For calendar-year-end entities, the changes can be summarized as follows:

Standard
Affected Group Effective Date as Issued Tentative Effective Date
Derivatives and Hedging (ASC 815) Non-PBEs January 1, 2020 January 1, 2021
Leases (ASC 842) Non-PBEs January 1, 2020 January 1, 2021
Financial Instruments — Credit Losses (ASC 326) SRCs January 1, 2020 January 1, 2023
  Non-SEC filer PBEs January 1, 2021 January 1, 2023
  Non-PBEs January 1, 2022 January 1, 2023
Financial Services — Insurance (ASC 944) SEC filers, excluding SRCs January 1, 2021 January 1, 2022
  Non-SEC filer PBEs and SRCs January 1, 2021 January 1, 2024
  Non-PBEs January 1, 2022 January 1, 2024


Details about the Board’s decisions and the affected ASUs are discussed below.

Volume 26, Issue 15 | July 18, 2019

Overview

At its May 2019 meeting, the FASB directed its staff to perform research and outreach on how the effective dates of certain recently issued major accounting standards would affect private companies, not-for-profit organizations, and smaller public companies.
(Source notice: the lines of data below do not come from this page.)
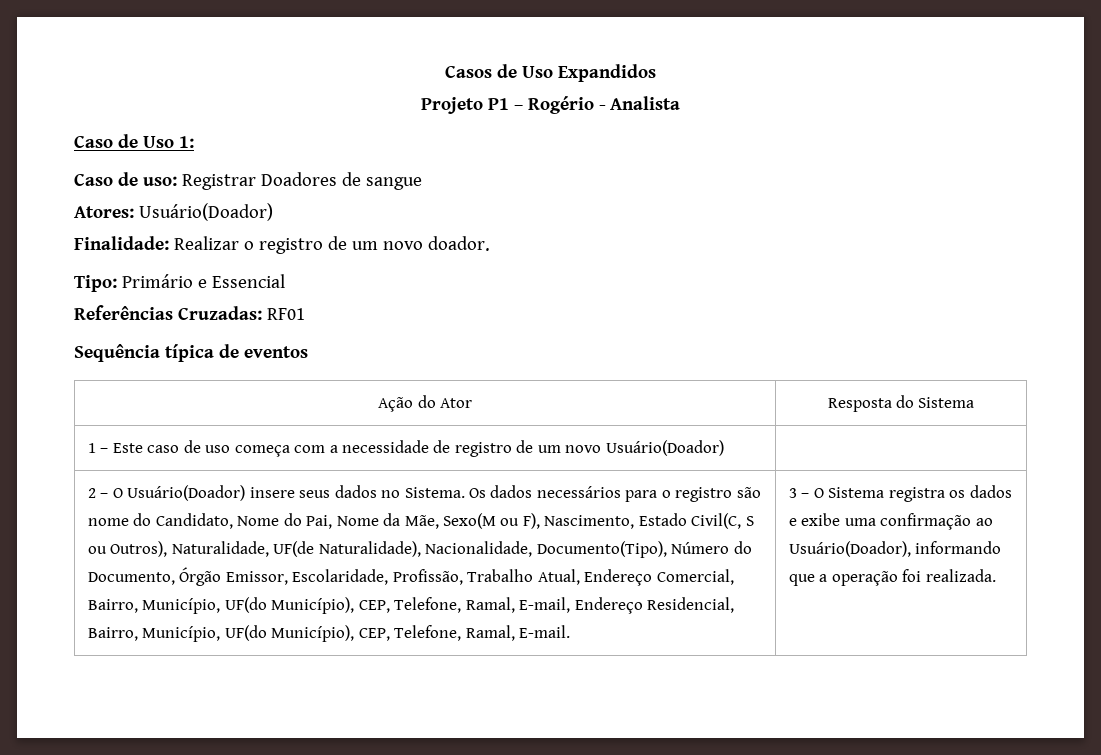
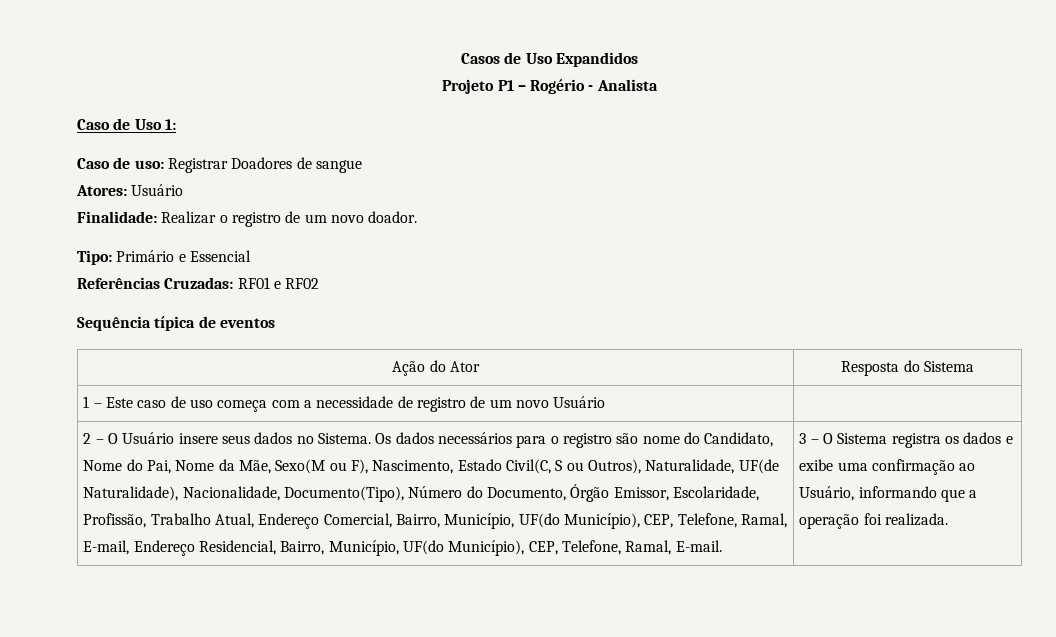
- Atores: Usuário(Doador)
+ Atores: Usuário
- Referências Cruzadas: RF01
+ Referências Cruzadas: RF01 e RF02
- 1 – Este caso de uso começa com a necessidade de registro de um novo Usuário(Doador) |
+ 1 – Este caso de uso começa com a necessidade de registro de um novo Usuário |
- 2 – O Usuário(Doador) insere seus dados no Sistema.
+ 2 – O Usuário insere seus dados no Sistema.
- 3 – O Sistema registra os dados e exibe uma confirmação ao Usuário(Doador), informando que a operação foi realizada.
+ 3 – O Sistema registra os dados e exibe uma confirmação ao Usuário, informando que a operação foi realizada.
As discussed in the July 17, 2019, meeting handout, the Board learned that “although large public business entities (PBEs) may encounter difficulties in transitioning to a new standard, the challenges are magnified for smaller PBEs and nonpublic business entities (generally, private companies, not-for-profit organizations, and employee benefit plans).”

As a result of the FASB staff’s research and outreach, the Board tentatively approved a new “two-bucket” approach for determining the effective dates of major accounting standards. Under this approach, the buckets would be defined as follows:

  • Bucket 1 — All PBEs that are SEC filers (as defined in U.S. GAAP), excluding SRCs (as defined by the SEC).
  • Bucket 2 — All other entities, including SRCs, other PBEs that are not SEC filers, private companies, not-for-profit organizations, and employee benefit plans.

The FASB tentatively decided that a major accounting standard would become effective for entities in Bucket 2 at least two years after the effective date applicable to entities in Bucket 1 (subject to the Board’s discretion). Further, the FASB indicated that entities in Bucket 1 would apply the new accounting standard to interim periods within the fiscal year of adoption while entities in Bucket 2 would apply it to interim periods beginning in the fiscal year after the year of initial adoption.

Connecting the Dots

Historically, the FASB has issued standards with different effective dates for (1) PBEs and (2) all other entities. PBEs that adopted a major new accounting standard generally were required to apply the standard to interim periods within the year of adoption. Under the proposed two-bucket approach, certain PBEs (e.g., SRCs and non-SEC filers) would be included in Bucket 2 and therefore would not be required to apply the new standard in interim periods until the fiscal year after the year of adoption.

Note that the Board’s tentative decisions would not affect the relief granted under SEC rules related to the adoption of new accounting standards by emerging growth companies.

Next Steps

The FASB plans to issue two proposed ASUs that incorporate its decisions: one on the amended effective dates for the credit losses, derivatives and hedging, and leases standards and one on the insurance standard. Each proposed ASU is expected to have a 30-day comment period.